Difference listings
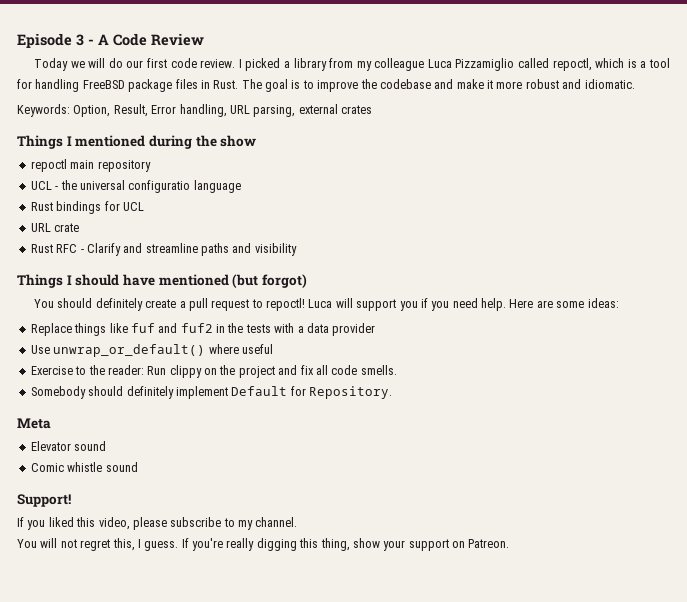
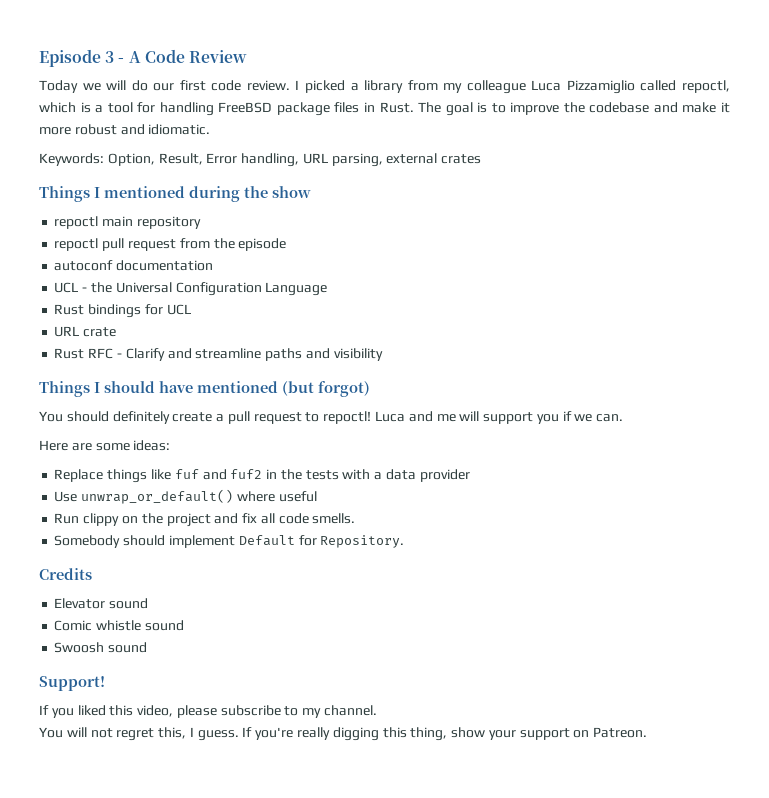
(151, 166) none -> [54,238,287,251] [54,260,214,271] // repoctl pull request from the episode // autoconf documentation
[79,180,241,193] universal configuratio language -> [115,282,328,296] Universal Configuration Language
(333, 303) none -> [408,411,456,422] and me
[431,298,507,311] you need help. -> [574,414,624,422] we can. //
[30,365,144,375] Exercise to the reader: -> (317, 496) none
[126,386,174,399] definitely -> (166, 540) none
[17,418,51,429] Meta -> [39,568,92,580] Credits
(138, 467) none -> [54,642,148,653] // Swoosh sound

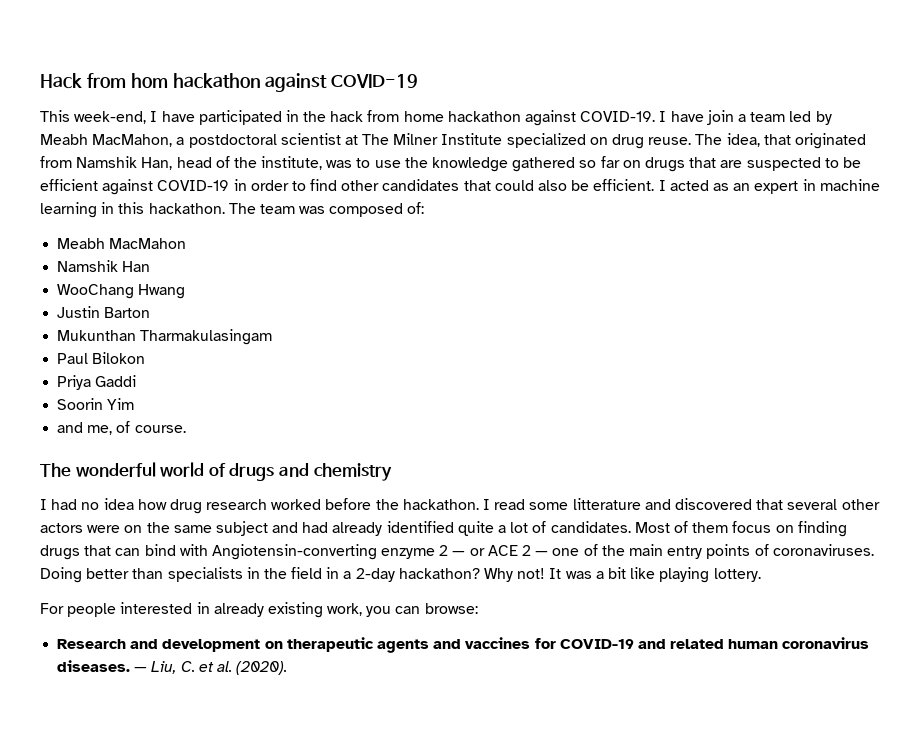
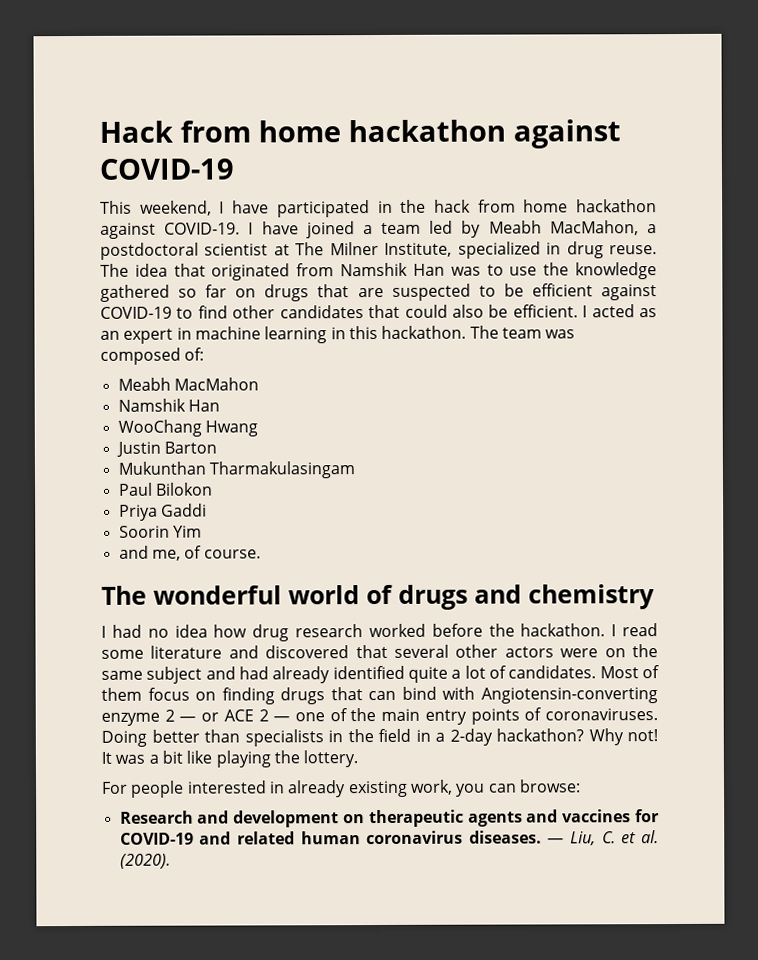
[130,73,168,88] hom -> [257,120,341,143] home
[74,111,147,124] week-end, -> [139,200,212,216] weekend,
[706,110,734,125] join -> [305,221,355,239] joined
[441,133,608,148] Institute specialized on -> [384,241,562,259] Institute, specialized in
[726,133,760,147] idea, -> [134,263,168,277] idea
[141,156,323,170] Han, head of the institute, -> [412,263,445,276] Han
[233,179,289,191] in order -> (172, 312) none
[572,498,641,510] litterature -> [150,645,223,659] literature
(710, 575) none -> [273,750,300,764] the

• Your assignment
Take the line containing "[30,365,144,375] Exercise to" and every line after it up to the end of the data, and write them out exactly, without the pictures.

• Task response
[30,365,144,375] Exercise to the reader: -> (317, 496) none
[126,386,174,399] definitely -> (166, 540) none
[17,418,51,429] Meta -> [39,568,92,580] Credits
(138, 467) none -> [54,642,148,653] // Swoosh sound

[130,73,168,88] hom -> [257,120,341,143] home
[74,111,147,124] week-end, -> [139,200,212,216] weekend,
[706,110,734,125] join -> [305,221,355,239] joined
[441,133,608,148] Institute specialized on -> [384,241,562,259] Institute, specialized in
[726,133,760,147] idea, -> [134,263,168,277] idea
[141,156,323,170] Han, head of the institute, -> [412,263,445,276] Han
[233,179,289,191] in order -> (172, 312) none
[572,498,641,510] litterature -> [150,645,223,659] literature
(710, 575) none -> [273,750,300,764] the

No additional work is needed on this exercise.